Qu’est ce qu’un Manga Café ? C’est un lieu de détente dans lequel une gigantesque bibliothèque de mangas est mise à votre disposition. Le premier Manga Café ou «manga kissa» est né au Japon en 1979 dans un quartier étudiant de Tokyo. Les mangas Cafés ont connu un essor extraordinaire puisqu’aujourd’hui on en dénombre près de 3500 dans tout le Japon. Le concept en lui même a évolué. Si au départ, il s’agissait de simples «coffee shop-bibliothèques», la diversité des services proposés s’est incroyablement développée: accès wifi, bornes de jeux vidéos, fauteuils de massage, possibilité de dormir sur place, vente de produits dérivés… etc.
Ainsi, moyennant 3 ou 4 euros de l’heure, vous avez accès libre à la bibliothèque – faites le calcul: un manga coûte aujourd’hui près de 7 euros, les lecteurs avertis en liront trois par heure, six pour les lecteurs supersoniques; l’économie réalisée est réelle ! Mais vous avez également à votre disposition des bornes de jeux vidéos, des ordinateurs et Internet en libre service, des boissons à volonté; le tout dans un espace confortable au design très agréable, marqué par le noir, le blanc et le rouge.
Voici les tarifs et horaires :
Première heure creuse indivisible: 3 €, Première heure pleine indivisible: 4 €, Toutes demi-heures suppl.: 1,50 €
Pass 1 journée : 20 €, Carte 10 heures: 30 €, Carte 20 heures: 55 € (soit 2,75€/heure), Carte 50 heures: 125 € (soit 2,50€/heure), Carte 100 heures: 250 € (soit 2,50€/heure)
Heures creuses : Mardi à vendredi 10h30-13h Heures pleines : Lundi à vendredi 13h-20h
Dans ce lieu on ne prête pas des documents, on les vend et on loue du temps pour les lire dans un espace agréable. Je trouve très intéressante cette manière de déplacer le service de prêt de l’objet vers l’expérience de l’objet mis en espace.

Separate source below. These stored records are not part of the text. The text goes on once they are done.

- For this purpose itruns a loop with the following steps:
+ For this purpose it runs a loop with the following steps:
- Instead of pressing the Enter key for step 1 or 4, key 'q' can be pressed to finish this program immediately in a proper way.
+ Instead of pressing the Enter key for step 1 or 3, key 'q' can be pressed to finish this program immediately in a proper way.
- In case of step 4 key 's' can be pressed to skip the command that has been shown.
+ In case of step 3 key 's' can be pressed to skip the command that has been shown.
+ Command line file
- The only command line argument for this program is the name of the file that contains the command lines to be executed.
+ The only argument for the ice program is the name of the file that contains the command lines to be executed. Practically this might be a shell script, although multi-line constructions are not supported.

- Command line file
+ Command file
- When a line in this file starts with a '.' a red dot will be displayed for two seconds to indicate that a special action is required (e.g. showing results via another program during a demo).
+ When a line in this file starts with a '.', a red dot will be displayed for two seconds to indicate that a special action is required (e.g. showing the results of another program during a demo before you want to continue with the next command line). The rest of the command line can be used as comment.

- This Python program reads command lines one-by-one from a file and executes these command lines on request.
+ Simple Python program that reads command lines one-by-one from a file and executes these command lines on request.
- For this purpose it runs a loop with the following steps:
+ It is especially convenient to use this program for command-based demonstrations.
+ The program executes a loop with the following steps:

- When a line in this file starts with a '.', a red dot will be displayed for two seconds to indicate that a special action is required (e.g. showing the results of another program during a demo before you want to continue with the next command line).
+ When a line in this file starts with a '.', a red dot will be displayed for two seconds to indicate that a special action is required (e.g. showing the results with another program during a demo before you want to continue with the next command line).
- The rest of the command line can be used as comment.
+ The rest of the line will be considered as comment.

A partir de là, l’enjeu est de proposer tous types de services (payants) pour rendre l’expérience la plus complète possible : jeux vidéo, lecture sur place, achat de livres, restaurant, café. Le manga café parisien propose plus de 10 000 titres à la consultation et 5000 titres à la vente. A voir le site, les services en ligne sont quasiment inexistants.

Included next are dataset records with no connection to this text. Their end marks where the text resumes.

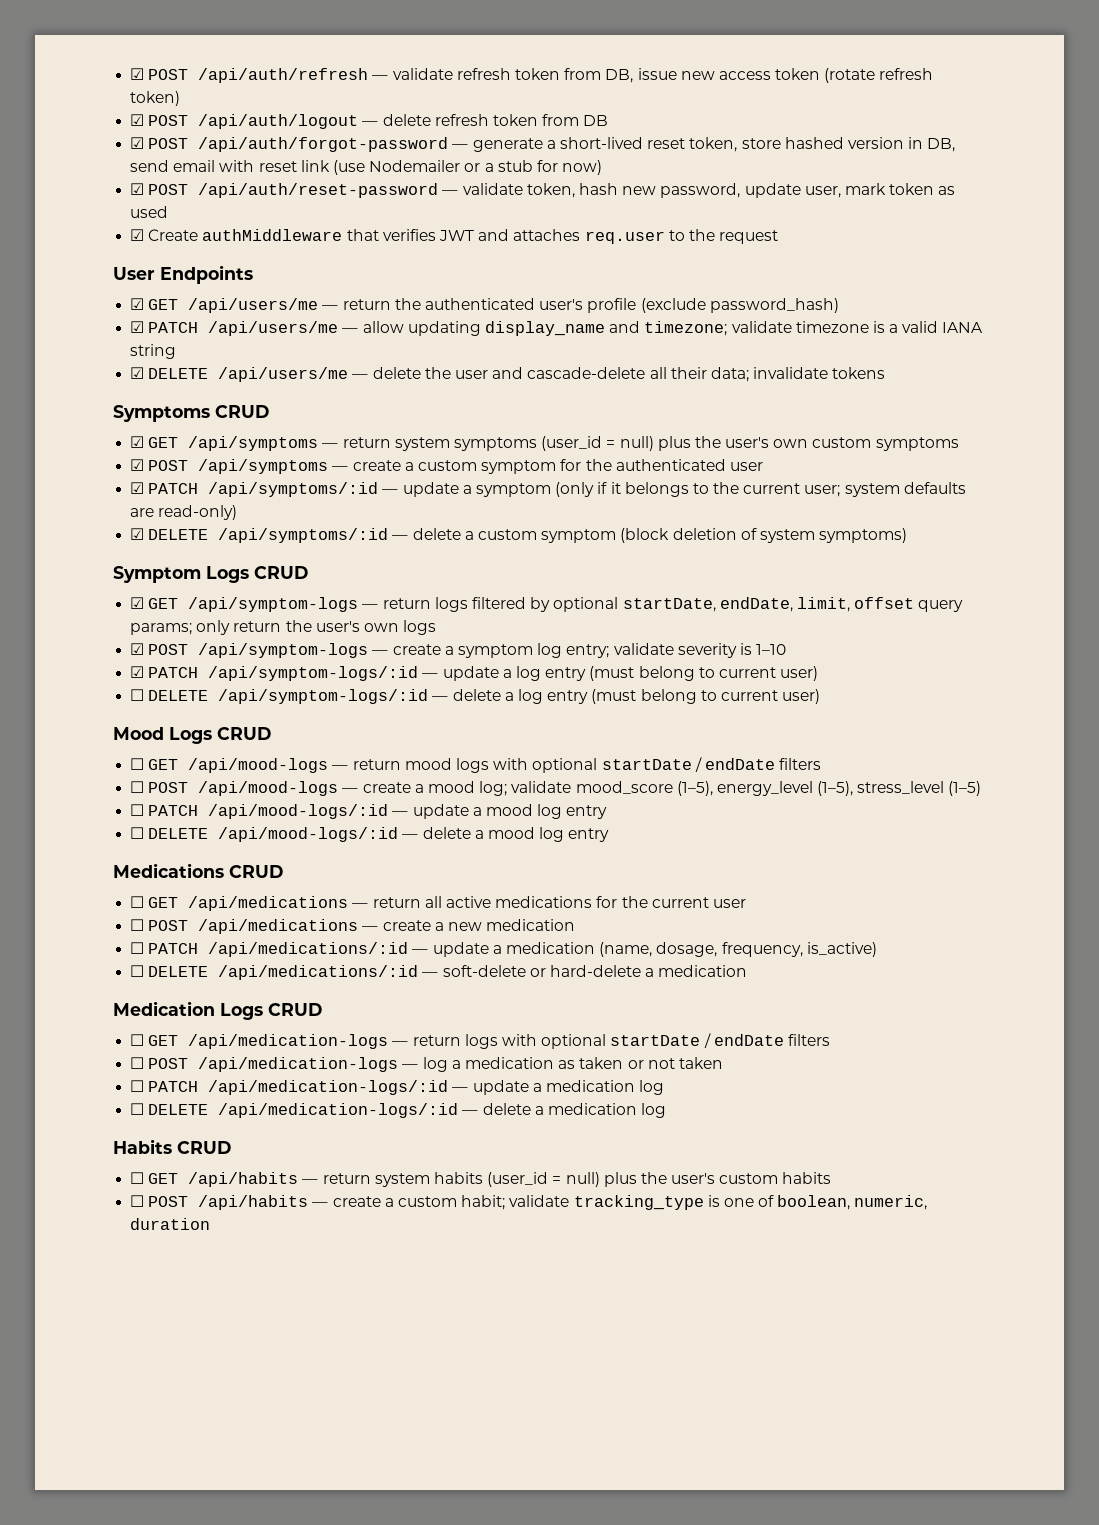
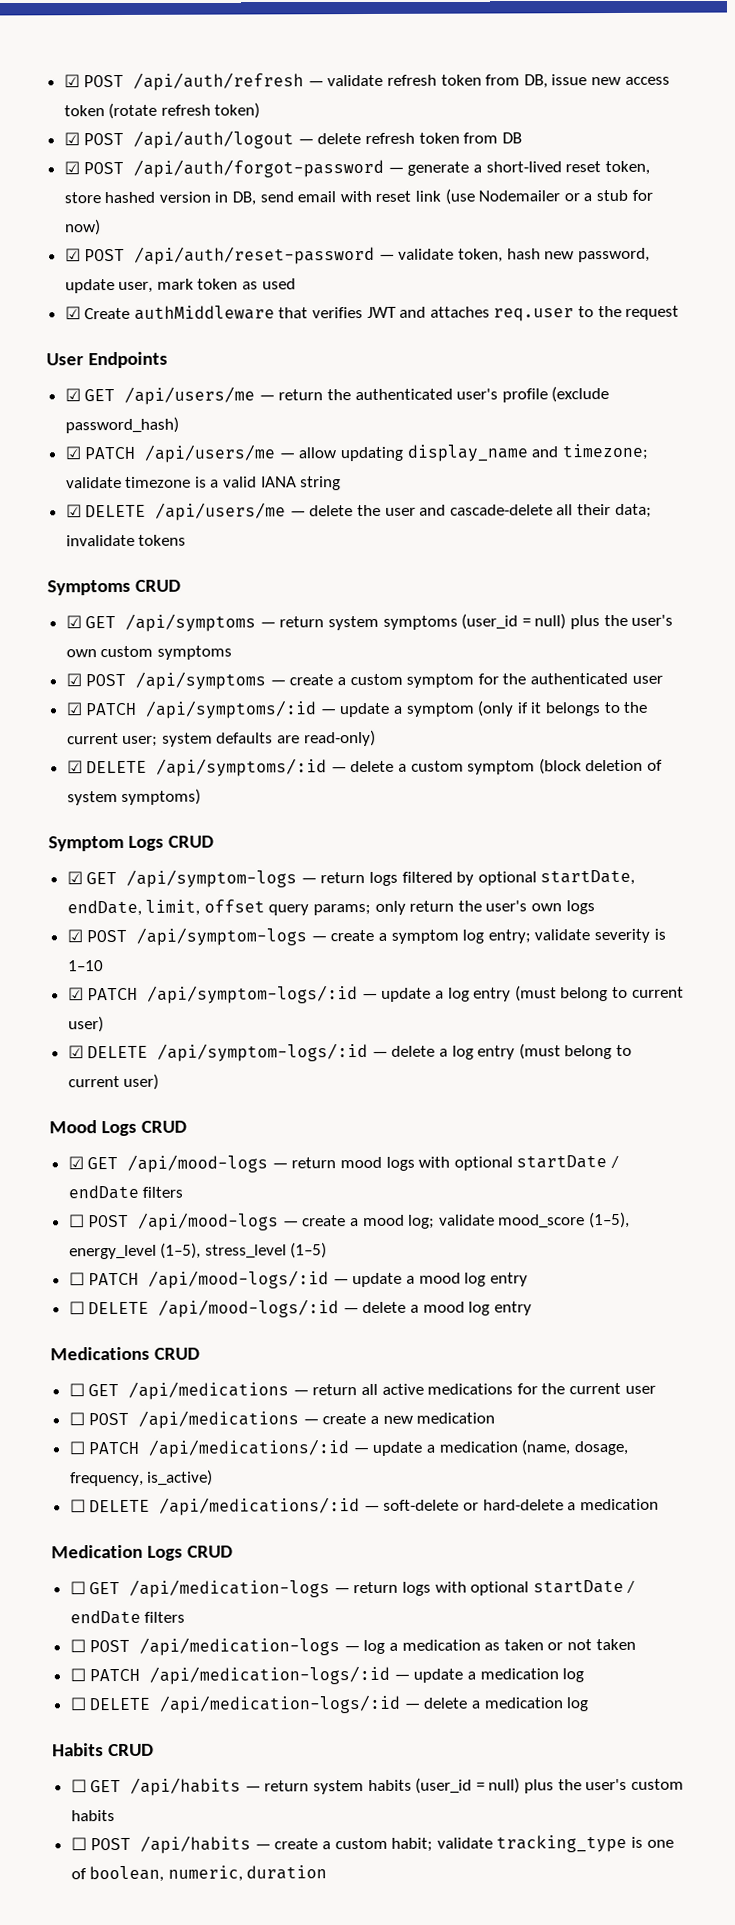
- ☐ DELETE /api/symptom-logs/:id — delete a log entry (must belong to current user)
+ ☑ DELETE /api/symptom-logs/:id — delete a log entry (must belong to current user)
- ☐ GET /api/mood-logs — return mood logs with optional startDate / endDate filters
+ ☑ GET /api/mood-logs — return mood logs with optional startDate / endDate filters

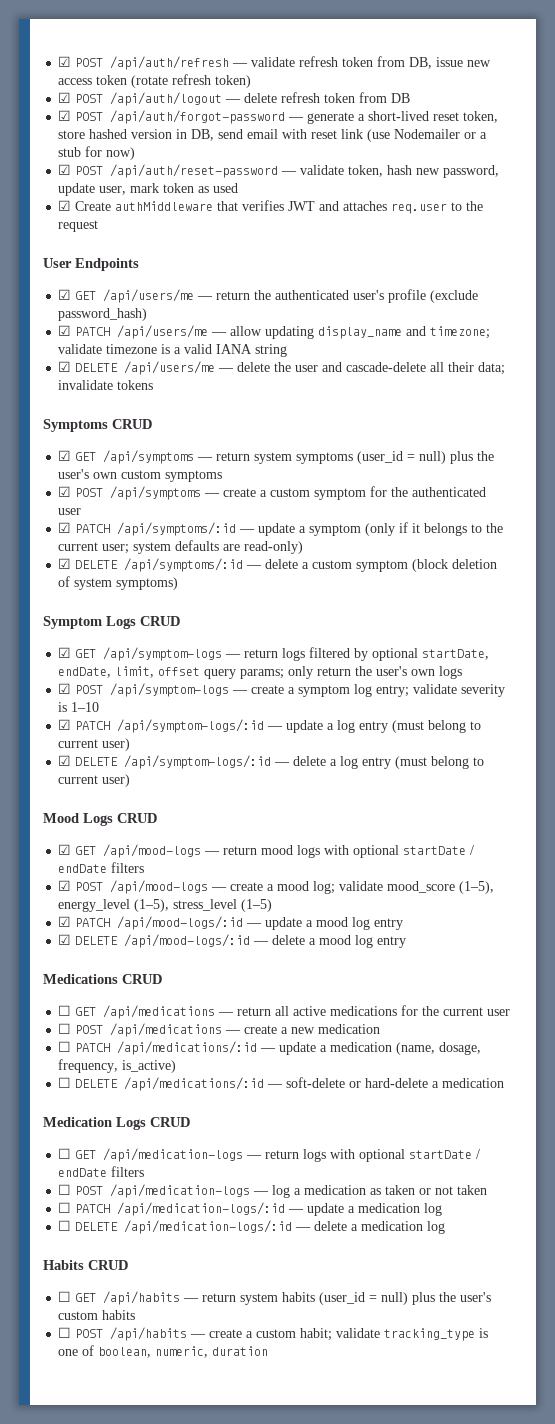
- ☐ POST /api/mood-logs — create a mood log; validate mood_score (1–5), energy_level (1–5), stress_level (1–5)
+ ☑ POST /api/mood-logs — create a mood log; validate mood_score (1–5), energy_level (1–5), stress_level (1–5)
- ☐ PATCH /api/mood-logs/:id — update a mood log entry
+ ☑ PATCH /api/mood-logs/:id — update a mood log entry
- ☐ DELETE /api/mood-logs/:id — delete a mood log entry
+ ☑ DELETE /api/mood-logs/:id — delete a mood log entry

Voilà qui interroge le modèle économique des librairies classiques, en diversifiant les sources de revenus, non pas seulement à partir d’un genre : les mangas mais d’un ensemble de pratiques culturelles ciblées.
Bien sûr il ne s’agit pas d’en tirer une recette miracle, mais à l’heure il y si peu de réflexions sur l’avenir de la librairie (autres que des appels défensifs) voilà qui est intéressant non ?
Et si une librairie devait avant tout se penser comme un espace et non comme un espace-de-vente-de-livres ? Et si sa valeur était AUTANT dans son aménagement et ses services que dans le fonds qu’elle propose et les conseils qu’elle prodigue ?
C’est bien la voie poursuivie par les bibliothèques qui s’engagent dans des projets inspirés des tiers-lieux, avec les limites suivantes : nos institutions publiques seront-elles capables de proposer un éventail de services suffisant ? A voir nos horaires d’ouvertures, les difficultés d’accès au Wifi et le filtrage du web, les idiotes restrictions sur la copie privée, il est permis d’en douter. Un tiers lieux qui n’est pas en phase avec les usages, notamment connectés, d’une génération peut-il en porter le nom ?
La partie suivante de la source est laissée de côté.